Records for the task:

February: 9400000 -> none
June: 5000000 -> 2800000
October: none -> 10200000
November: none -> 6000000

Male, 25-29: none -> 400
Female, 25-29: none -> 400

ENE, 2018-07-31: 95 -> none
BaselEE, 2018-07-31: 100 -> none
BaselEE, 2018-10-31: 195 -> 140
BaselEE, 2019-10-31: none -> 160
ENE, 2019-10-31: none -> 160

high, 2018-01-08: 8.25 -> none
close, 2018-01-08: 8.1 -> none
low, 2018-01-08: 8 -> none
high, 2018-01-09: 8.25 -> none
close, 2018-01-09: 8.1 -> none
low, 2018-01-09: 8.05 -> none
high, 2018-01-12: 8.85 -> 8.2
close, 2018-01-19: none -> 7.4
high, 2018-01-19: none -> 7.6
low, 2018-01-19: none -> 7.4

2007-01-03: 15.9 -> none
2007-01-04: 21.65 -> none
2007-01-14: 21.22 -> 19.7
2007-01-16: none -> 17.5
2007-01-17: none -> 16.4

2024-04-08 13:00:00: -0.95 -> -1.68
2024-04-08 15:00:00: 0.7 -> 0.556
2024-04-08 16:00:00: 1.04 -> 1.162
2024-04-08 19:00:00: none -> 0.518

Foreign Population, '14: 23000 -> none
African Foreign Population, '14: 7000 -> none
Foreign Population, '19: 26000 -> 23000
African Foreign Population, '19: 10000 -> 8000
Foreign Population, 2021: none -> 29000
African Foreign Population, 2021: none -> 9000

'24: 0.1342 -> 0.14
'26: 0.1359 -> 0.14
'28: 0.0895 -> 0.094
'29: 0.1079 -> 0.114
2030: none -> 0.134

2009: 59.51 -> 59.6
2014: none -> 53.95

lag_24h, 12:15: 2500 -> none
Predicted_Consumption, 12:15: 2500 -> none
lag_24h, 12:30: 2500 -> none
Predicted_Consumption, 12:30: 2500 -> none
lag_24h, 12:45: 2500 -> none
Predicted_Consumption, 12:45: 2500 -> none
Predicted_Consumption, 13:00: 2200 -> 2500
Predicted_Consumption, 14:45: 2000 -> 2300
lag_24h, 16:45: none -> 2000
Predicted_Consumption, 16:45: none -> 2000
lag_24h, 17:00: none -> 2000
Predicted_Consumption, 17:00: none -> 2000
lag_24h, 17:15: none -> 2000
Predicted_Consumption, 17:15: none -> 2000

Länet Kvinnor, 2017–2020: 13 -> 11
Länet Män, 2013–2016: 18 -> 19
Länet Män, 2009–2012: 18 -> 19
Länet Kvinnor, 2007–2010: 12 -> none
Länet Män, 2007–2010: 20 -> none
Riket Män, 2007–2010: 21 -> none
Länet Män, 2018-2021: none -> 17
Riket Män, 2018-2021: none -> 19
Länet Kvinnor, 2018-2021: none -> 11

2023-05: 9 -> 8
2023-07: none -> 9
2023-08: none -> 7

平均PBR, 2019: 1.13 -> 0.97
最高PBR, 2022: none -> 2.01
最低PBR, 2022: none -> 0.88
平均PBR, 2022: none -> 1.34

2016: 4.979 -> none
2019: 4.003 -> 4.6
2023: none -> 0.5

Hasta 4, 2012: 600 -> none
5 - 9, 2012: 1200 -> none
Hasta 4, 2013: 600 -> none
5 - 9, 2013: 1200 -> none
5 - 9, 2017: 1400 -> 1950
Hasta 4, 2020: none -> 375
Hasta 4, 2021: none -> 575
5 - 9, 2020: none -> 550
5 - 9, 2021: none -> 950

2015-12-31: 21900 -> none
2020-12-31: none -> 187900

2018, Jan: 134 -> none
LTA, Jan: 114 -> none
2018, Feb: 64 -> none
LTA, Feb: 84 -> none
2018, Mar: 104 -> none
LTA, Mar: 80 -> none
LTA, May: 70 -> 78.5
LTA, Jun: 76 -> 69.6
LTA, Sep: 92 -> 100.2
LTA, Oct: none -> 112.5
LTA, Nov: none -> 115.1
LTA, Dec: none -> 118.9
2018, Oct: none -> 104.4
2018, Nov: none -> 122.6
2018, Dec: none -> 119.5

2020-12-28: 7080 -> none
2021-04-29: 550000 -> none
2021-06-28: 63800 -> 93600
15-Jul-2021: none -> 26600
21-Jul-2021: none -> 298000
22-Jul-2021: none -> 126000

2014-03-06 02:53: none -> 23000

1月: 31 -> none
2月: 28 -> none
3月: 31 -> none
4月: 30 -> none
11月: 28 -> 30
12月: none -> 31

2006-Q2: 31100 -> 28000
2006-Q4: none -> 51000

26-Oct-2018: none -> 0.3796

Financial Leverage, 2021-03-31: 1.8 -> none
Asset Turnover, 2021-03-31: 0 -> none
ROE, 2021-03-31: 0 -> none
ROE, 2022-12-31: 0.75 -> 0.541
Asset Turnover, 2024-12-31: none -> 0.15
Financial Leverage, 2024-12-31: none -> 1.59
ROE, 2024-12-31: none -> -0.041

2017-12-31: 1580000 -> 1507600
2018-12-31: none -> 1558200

What the task requires: Set down the listing above exactly, line for line.

Result for this exercise:
February: 9400000 -> none
June: 5000000 -> 2800000
October: none -> 10200000
November: none -> 6000000

Male, 25-29: none -> 400
Female, 25-29: none -> 400

ENE, 2018-07-31: 95 -> none
BaselEE, 2018-07-31: 100 -> none
BaselEE, 2018-10-31: 195 -> 140
BaselEE, 2019-10-31: none -> 160
ENE, 2019-10-31: none -> 160

high, 2018-01-08: 8.25 -> none
close, 2018-01-08: 8.1 -> none
low, 2018-01-08: 8 -> none
high, 2018-01-09: 8.25 -> none
close, 2018-01-09: 8.1 -> none
low, 2018-01-09: 8.05 -> none
high, 2018-01-12: 8.85 -> 8.2
close, 2018-01-19: none -> 7.4
high, 2018-01-19: none -> 7.6
low, 2018-01-19: none -> 7.4

2007-01-03: 15.9 -> none
2007-01-04: 21.65 -> none
2007-01-14: 21.22 -> 19.7
2007-01-16: none -> 17.5
2007-01-17: none -> 16.4

2024-04-08 13:00:00: -0.95 -> -1.68
2024-04-08 15:00:00: 0.7 -> 0.556
2024-04-08 16:00:00: 1.04 -> 1.162
2024-04-08 19:00:00: none -> 0.518

Foreign Population, '14: 23000 -> none
African Foreign Population, '14: 7000 -> none
Foreign Population, '19: 26000 -> 23000
African Foreign Population, '19: 10000 -> 8000
Foreign Population, 2021: none -> 29000
African Foreign Population, 2021: none -> 9000

'24: 0.1342 -> 0.14
'26: 0.1359 -> 0.14
'28: 0.0895 -> 0.094
'29: 0.1079 -> 0.114
2030: none -> 0.134

2009: 59.51 -> 59.6
2014: none -> 53.95

lag_24h, 12:15: 2500 -> none
Predicted_Consumption, 12:15: 2500 -> none
lag_24h, 12:30: 2500 -> none
Predicted_Consumption, 12:30: 2500 -> none
lag_24h, 12:45: 2500 -> none
Predicted_Consumption, 12:45: 2500 -> none
Predicted_Consumption, 13:00: 2200 -> 2500
Predicted_Consumption, 14:45: 2000 -> 2300
lag_24h, 16:45: none -> 2000
Predicted_Consumption, 16:45: none -> 2000
lag_24h, 17:00: none -> 2000
Predicted_Consumption, 17:00: none -> 2000
lag_24h, 17:15: none -> 2000
Predicted_Consumption, 17:15: none -> 2000

Länet Kvinnor, 2017–2020: 13 -> 11
Länet Män, 2013–2016: 18 -> 19
Länet Män, 2009–2012: 18 -> 19
Länet Kvinnor, 2007–2010: 12 -> none
Länet Män, 2007–2010: 20 -> none
Riket Män, 2007–2010: 21 -> none
Länet Män, 2018-2021: none -> 17
Riket Män, 2018-2021: none -> 19
Länet Kvinnor, 2018-2021: none -> 11

2023-05: 9 -> 8
2023-07: none -> 9
2023-08: none -> 7

平均PBR, 2019: 1.13 -> 0.97
最高PBR, 2022: none -> 2.01
最低PBR, 2022: none -> 0.88
平均PBR, 2022: none -> 1.34

2016: 4.979 -> none
2019: 4.003 -> 4.6
2023: none -> 0.5

Hasta 4, 2012: 600 -> none
5 - 9, 2012: 1200 -> none
Hasta 4, 2013: 600 -> none
5 - 9, 2013: 1200 -> none
5 - 9, 2017: 1400 -> 1950
Hasta 4, 2020: none -> 375
Hasta 4, 2021: none -> 575
5 - 9, 2020: none -> 550
5 - 9, 2021: none -> 950

2015-12-31: 21900 -> none
2020-12-31: none -> 187900

2018, Jan: 134 -> none
LTA, Jan: 114 -> none
2018, Feb: 64 -> none
LTA, Feb: 84 -> none
2018, Mar: 104 -> none
LTA, Mar: 80 -> none
LTA, May: 70 -> 78.5
LTA, Jun: 76 -> 69.6
LTA, Sep: 92 -> 100.2
LTA, Oct: none -> 112.5
LTA, Nov: none -> 115.1
LTA, Dec: none -> 118.9
2018, Oct: none -> 104.4
2018, Nov: none -> 122.6
2018, Dec: none -> 119.5

2020-12-28: 7080 -> none
2021-04-29: 550000 -> none
2021-06-28: 63800 -> 93600
15-Jul-2021: none -> 26600
21-Jul-2021: none -> 298000
22-Jul-2021: none -> 126000

2014-03-06 02:53: none -> 23000

1月: 31 -> none
2月: 28 -> none
3月: 31 -> none
4月: 30 -> none
11月: 28 -> 30
12月: none -> 31

2006-Q2: 31100 -> 28000
2006-Q4: none -> 51000

26-Oct-2018: none -> 0.3796

Financial Leverage, 2021-03-31: 1.8 -> none
Asset Turnover, 2021-03-31: 0 -> none
ROE, 2021-03-31: 0 -> none
ROE, 2022-12-31: 0.75 -> 0.541
Asset Turnover, 2024-12-31: none -> 0.15
Financial Leverage, 2024-12-31: none -> 1.59
ROE, 2024-12-31: none -> -0.041

2017-12-31: 1580000 -> 1507600
2018-12-31: none -> 1558200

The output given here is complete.